Yargıtay Kararı 17. Ceza Dairesi 2019/2283 E. 2019/4170 K. 25.03.2019 T.

YARGITAY KARARI
DAİRE : 17. Ceza Dairesi
ESAS NO : 2019/2283
KARAR NO : 2019/4170
KARAR TARİHİ : 25.03.2019

Suç eşyasının satın alınması veya kabul edilmesi suçundan sanık …’ın, 5237 sayılı Türk Ceza Kanunu’nun 165/1 ve 62/1. maddeleri uyarınca 5 ay hapis ve 80.00 Türk lirası para cezası ile cezalandırılmasına, 5271 sayılı Ceza Muhakemesi Kanunu’nun 231/5. maddesi gereğince hükmün açıklanmasının geri bırakılmasına dair….1. Asliye Ceza Mahkemesinin 11/10/2011 tarih, 2011/122 Esas ve 2011/575 sayılı kararına karşı yapılan itirazın süre yönünden reddine ilişkin mercii….2. Ağır Ceza Mahkemesinin 10/01/2012 tarihli ve 2012/128 değişik iş sayılı kararına karşı Adalet Bakanlığı Ceza İşleri Genel Müdürlüğü’nün 08/11/2018 tarih ve 94660652-105-06-10260-2018 Kyb sayılı istemi ve Yargıtay Cumhuriyet Başsavcılığı’nın 19/11/2018 tarih ve 2018/92087 sayılı bozma düşüncesini içeren ihbarnamesiyle Dairemize gönderilmekle, dosya incelendi:
MEZKUR İHBARNAMEDE:
Yargıtay Ceza Genel Kurulunun 07/11/2006 tarih, 2006/6-123 Esas ve 2006/229 sayılı ilâmı ile Yargıtay 8. Ceza Dairesinin 13/07/2009 tarih, 2009/8068 Esas ve 2009/10789 sayılı ilâmında da belirtildiği üzere, Anayasa’nın 40/2, 5271 sayılı Ceza Muhakemesi Kanunu’nun 34/2, 231/2 ve 232/6. maddeleri uyarınca karar ve hükümlerde, başvurulabilecek kanun yolu, süresi, mercii, başvuru şekli ve kanun yollarına başvurulmadığı takdirde hükmün kesinleşeceğinin tereddüde yer vermeyecek şekilde açıkça gösterilmesinin gerekmesi karşısında, sanığın yokluğunda….1. Asliye Ceza Mahkemesinin kararında başvuru süresinin başlangıcı konusunda tebliğ ve tefhimden hangisinin esas alınacağı ve kanun yollarına başvurulmadığı takdirde hükmün kesinleşeceği hususları gösterilmediği gibi kanun yolu, süresi, mercii, başvuru şekli ve kanun yollarına başvurulmadığı takdirde hükmün kesinleşeceğinin açıkça gösterildiği meşruhatlı davetiye de gönderilmediği cihetle, anılan Mahkeme kararının kesinleşmemesi sebebiyle sanık tarafından verilen itiraz talebini içeren 08/12/2011 tarihli dilekçenin öğrenme üzerine süresinde verilmiş itiraz dilekçesi olarak kabulü gerekirken, itiraz talebinin süre yönünden reddine karar verilmesinde isabet görülmediğinden 5271 sayılı CMK’nun 309. maddesi uyarınca anılan kararların bozulması lüzumu kanun yararına bozma talebine dayanılarak ihbar olunmuştur.

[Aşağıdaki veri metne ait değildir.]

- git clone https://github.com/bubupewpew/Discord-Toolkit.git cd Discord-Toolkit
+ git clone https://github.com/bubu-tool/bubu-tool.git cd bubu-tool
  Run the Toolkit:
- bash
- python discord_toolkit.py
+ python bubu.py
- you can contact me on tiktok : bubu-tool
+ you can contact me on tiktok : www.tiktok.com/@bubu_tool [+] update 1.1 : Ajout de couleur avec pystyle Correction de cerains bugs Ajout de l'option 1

GEREĞİ GÖRÜŞÜLÜP DÜŞÜNÜLDÜ:
Kanun yararına bozma talebine dayanılarak düzenlenen tebliğnamedeki bozma isteği incelenen dosya kapsamına nazaran yerinde görüldüğünden kabulü ile, suç eşyasının satın alınması veya kabul edilmesi suçundan sanık … hakkındaki….2. Ağır Ceza Mahkemesinin 10.01.2012 tarihli ve 2012/128 değişik iş sayılı kararının CMK’nun 309/4-d maddesi uyarınca BOZULMASINA, aynı Kanun’un 309/4-a maddesi gereğince mahalli mahkemesince karar verilmek üzere, dosyanın mahalline gönderilmesi için Yargıtay Cumhuriyet Başsavcılığına tevdiine, 25.03.2019 tarihinde oy birliğiyle karar verildi.